- **Task to carry out**
Copy every record exactly as it stands. Leave the pictures out.

Records drawn from a dataset:
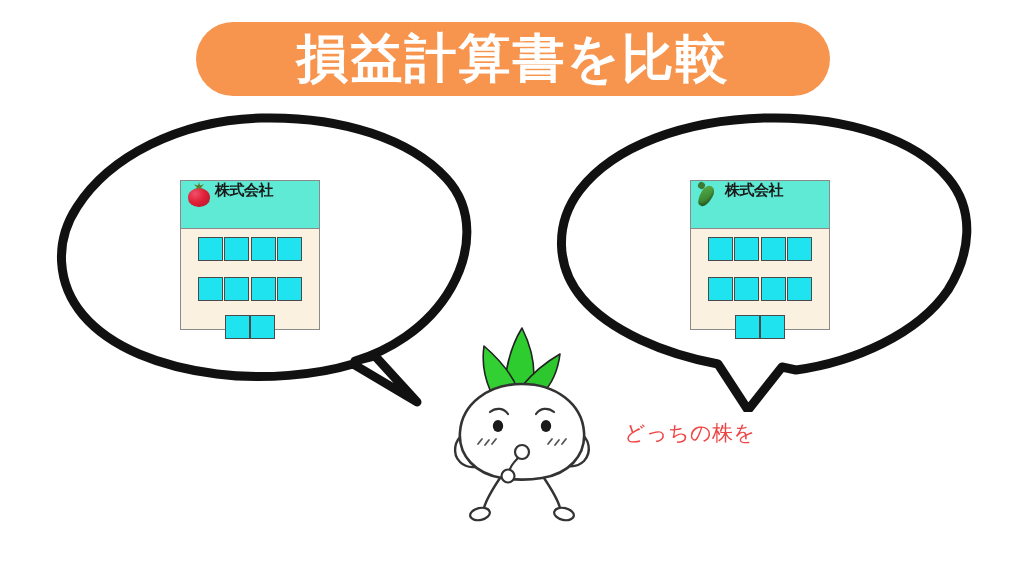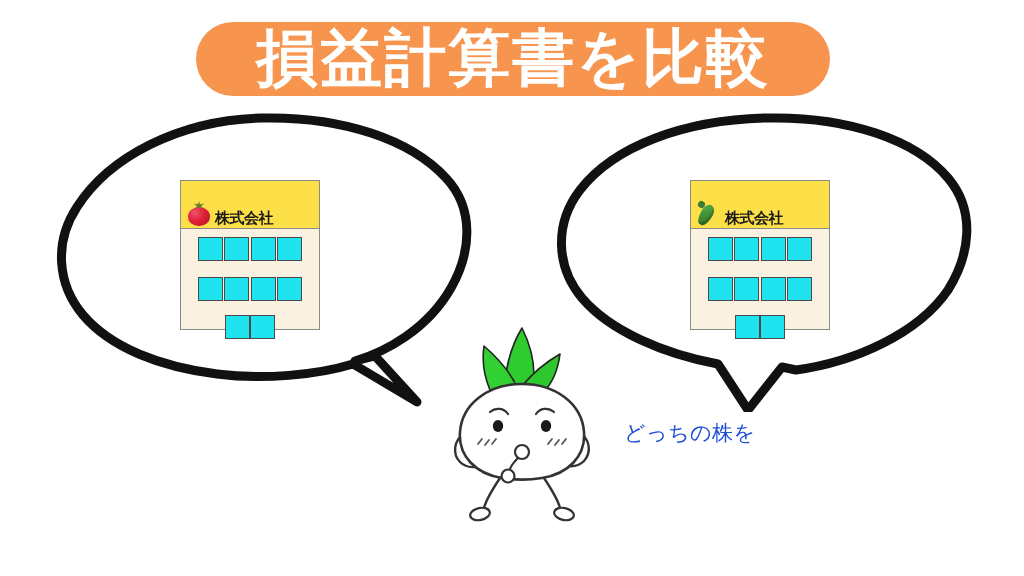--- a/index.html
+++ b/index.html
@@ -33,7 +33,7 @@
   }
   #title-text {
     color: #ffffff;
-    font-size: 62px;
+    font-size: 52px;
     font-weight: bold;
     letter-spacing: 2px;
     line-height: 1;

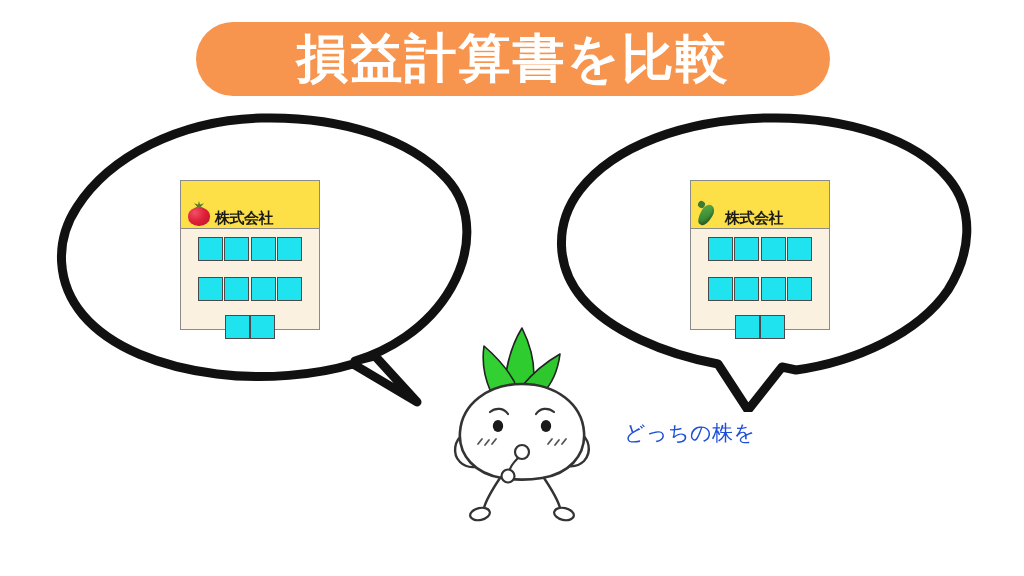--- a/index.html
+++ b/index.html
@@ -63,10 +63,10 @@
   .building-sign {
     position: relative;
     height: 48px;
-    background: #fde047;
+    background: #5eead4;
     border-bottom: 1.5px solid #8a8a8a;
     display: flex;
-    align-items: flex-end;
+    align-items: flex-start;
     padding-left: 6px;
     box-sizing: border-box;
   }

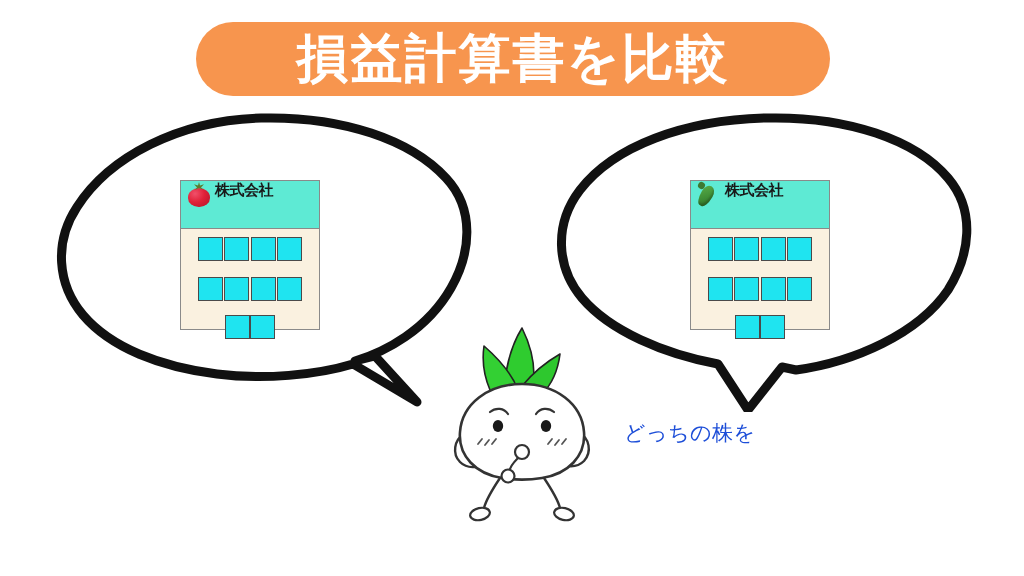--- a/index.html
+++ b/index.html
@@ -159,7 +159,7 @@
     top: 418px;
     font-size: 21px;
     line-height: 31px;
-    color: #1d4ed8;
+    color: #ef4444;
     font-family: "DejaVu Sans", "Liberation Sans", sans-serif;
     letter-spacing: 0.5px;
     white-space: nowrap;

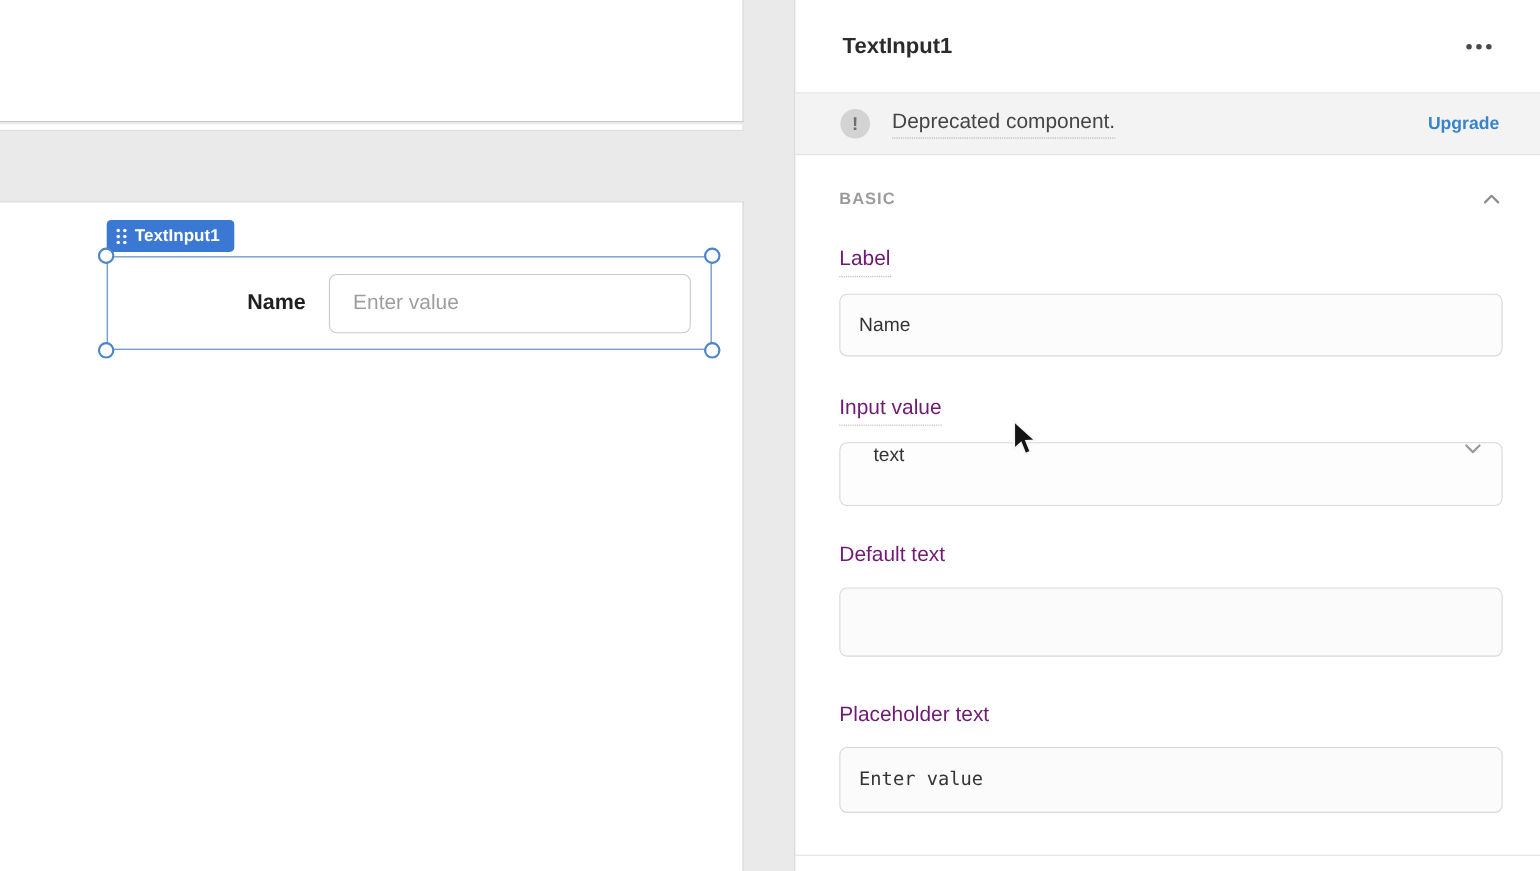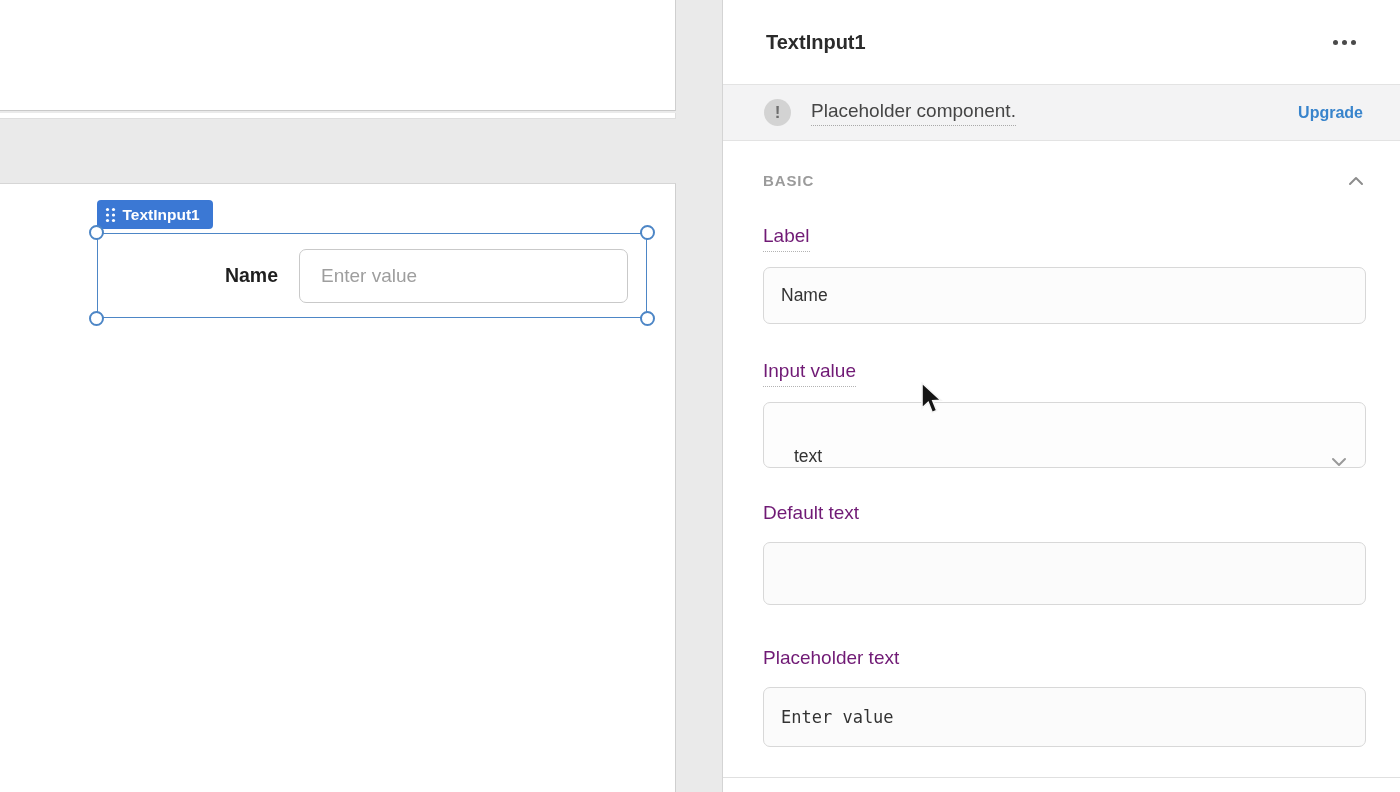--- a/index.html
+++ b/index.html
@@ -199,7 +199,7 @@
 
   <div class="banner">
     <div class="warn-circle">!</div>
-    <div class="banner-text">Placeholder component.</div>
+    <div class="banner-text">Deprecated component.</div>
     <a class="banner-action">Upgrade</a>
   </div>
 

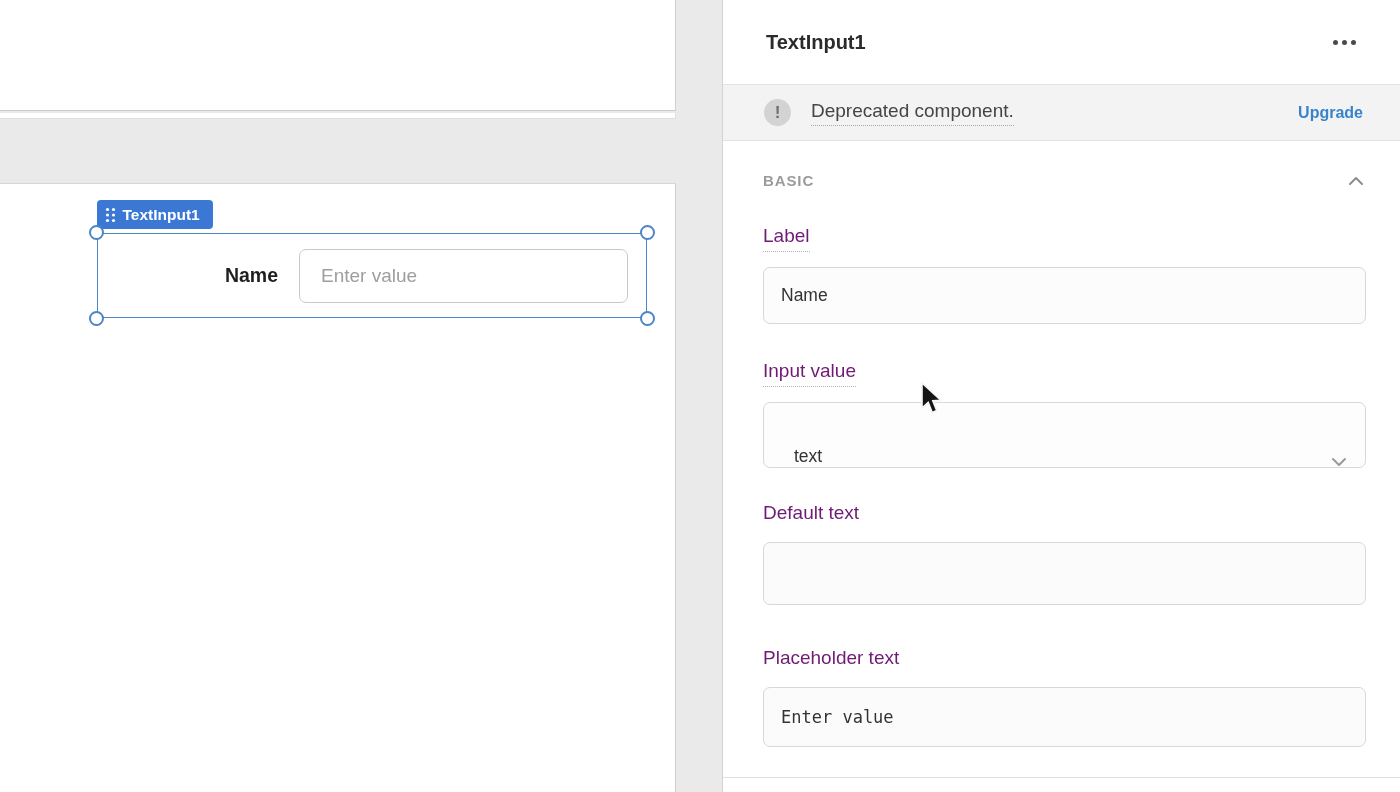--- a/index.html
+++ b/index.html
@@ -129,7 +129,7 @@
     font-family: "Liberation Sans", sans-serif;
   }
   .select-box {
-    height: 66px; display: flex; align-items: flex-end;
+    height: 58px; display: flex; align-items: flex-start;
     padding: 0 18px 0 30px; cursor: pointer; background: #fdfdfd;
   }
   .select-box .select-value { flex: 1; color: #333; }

- **Task solution**
--- a/index.html
+++ b/index.html
@@ -33,7 +33,7 @@
   }
   #title-text {
     color: #ffffff;
-    font-size: 62px;
+    font-size: 52px;
     font-weight: bold;
     letter-spacing: 2px;
     line-height: 1;

--- a/index.html
+++ b/index.html
@@ -63,10 +63,10 @@
   .building-sign {
     position: relative;
     height: 48px;
-    background: #fde047;
+    background: #5eead4;
     border-bottom: 1.5px solid #8a8a8a;
     display: flex;
-    align-items: flex-end;
+    align-items: flex-start;
     padding-left: 6px;
     box-sizing: border-box;
   }

--- a/index.html
+++ b/index.html
@@ -159,7 +159,7 @@
     top: 418px;
     font-size: 21px;
     line-height: 31px;
-    color: #1d4ed8;
+    color: #ef4444;
     font-family: "DejaVu Sans", "Liberation Sans", sans-serif;
     letter-spacing: 0.5px;
     white-space: nowrap;

--- a/index.html
+++ b/index.html
@@ -199,7 +199,7 @@
 
   <div class="banner">
     <div class="warn-circle">!</div>
-    <div class="banner-text">Placeholder component.</div>
+    <div class="banner-text">Deprecated component.</div>
     <a class="banner-action">Upgrade</a>
   </div>
 

--- a/index.html
+++ b/index.html
@@ -129,7 +129,7 @@
     font-family: "Liberation Sans", sans-serif;
   }
   .select-box {
-    height: 66px; display: flex; align-items: flex-end;
+    height: 58px; display: flex; align-items: flex-start;
     padding: 0 18px 0 30px; cursor: pointer; background: #fdfdfd;
   }
   .select-box .select-value { flex: 1; color: #333; }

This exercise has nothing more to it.